→ What you will do: Since only part of the material below is wanted, output exactly the lines from the one with "Editor de README" up to and including the one with "no GitHub Pages".

━━ Material to process ━━

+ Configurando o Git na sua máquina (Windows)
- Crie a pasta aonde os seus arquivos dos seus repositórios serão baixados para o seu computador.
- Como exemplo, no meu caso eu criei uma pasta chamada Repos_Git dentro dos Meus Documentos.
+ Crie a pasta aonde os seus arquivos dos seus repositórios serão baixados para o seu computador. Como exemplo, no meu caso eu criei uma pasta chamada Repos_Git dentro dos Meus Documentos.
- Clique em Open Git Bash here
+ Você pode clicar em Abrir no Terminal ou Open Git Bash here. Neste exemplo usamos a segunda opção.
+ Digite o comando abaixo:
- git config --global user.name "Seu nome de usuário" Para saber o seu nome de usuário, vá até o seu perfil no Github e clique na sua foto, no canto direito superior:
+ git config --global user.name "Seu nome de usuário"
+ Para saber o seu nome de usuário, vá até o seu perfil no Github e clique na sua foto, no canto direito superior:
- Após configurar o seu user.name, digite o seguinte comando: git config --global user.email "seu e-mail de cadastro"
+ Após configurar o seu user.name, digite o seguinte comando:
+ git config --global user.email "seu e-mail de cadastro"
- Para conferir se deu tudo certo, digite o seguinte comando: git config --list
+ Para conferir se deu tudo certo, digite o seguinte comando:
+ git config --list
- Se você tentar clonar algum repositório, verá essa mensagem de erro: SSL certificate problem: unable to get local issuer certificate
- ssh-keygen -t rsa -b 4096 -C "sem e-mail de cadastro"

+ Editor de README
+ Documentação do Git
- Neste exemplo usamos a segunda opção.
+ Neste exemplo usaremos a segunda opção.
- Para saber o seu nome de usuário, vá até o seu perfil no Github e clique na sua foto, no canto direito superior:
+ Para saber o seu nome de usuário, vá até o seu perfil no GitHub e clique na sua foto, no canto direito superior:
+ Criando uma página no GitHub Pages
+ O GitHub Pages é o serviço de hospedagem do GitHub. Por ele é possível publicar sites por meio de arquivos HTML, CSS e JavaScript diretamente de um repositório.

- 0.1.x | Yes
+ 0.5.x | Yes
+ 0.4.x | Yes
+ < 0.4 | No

━━━

→ Output of the exercise:
+ Editor de README
+ Documentação do Git
- Neste exemplo usamos a segunda opção.
+ Neste exemplo usaremos a segunda opção.
- Para saber o seu nome de usuário, vá até o seu perfil no Github e clique na sua foto, no canto direito superior:
+ Para saber o seu nome de usuário, vá até o seu perfil no GitHub e clique na sua foto, no canto direito superior:
+ Criando uma página no GitHub Pages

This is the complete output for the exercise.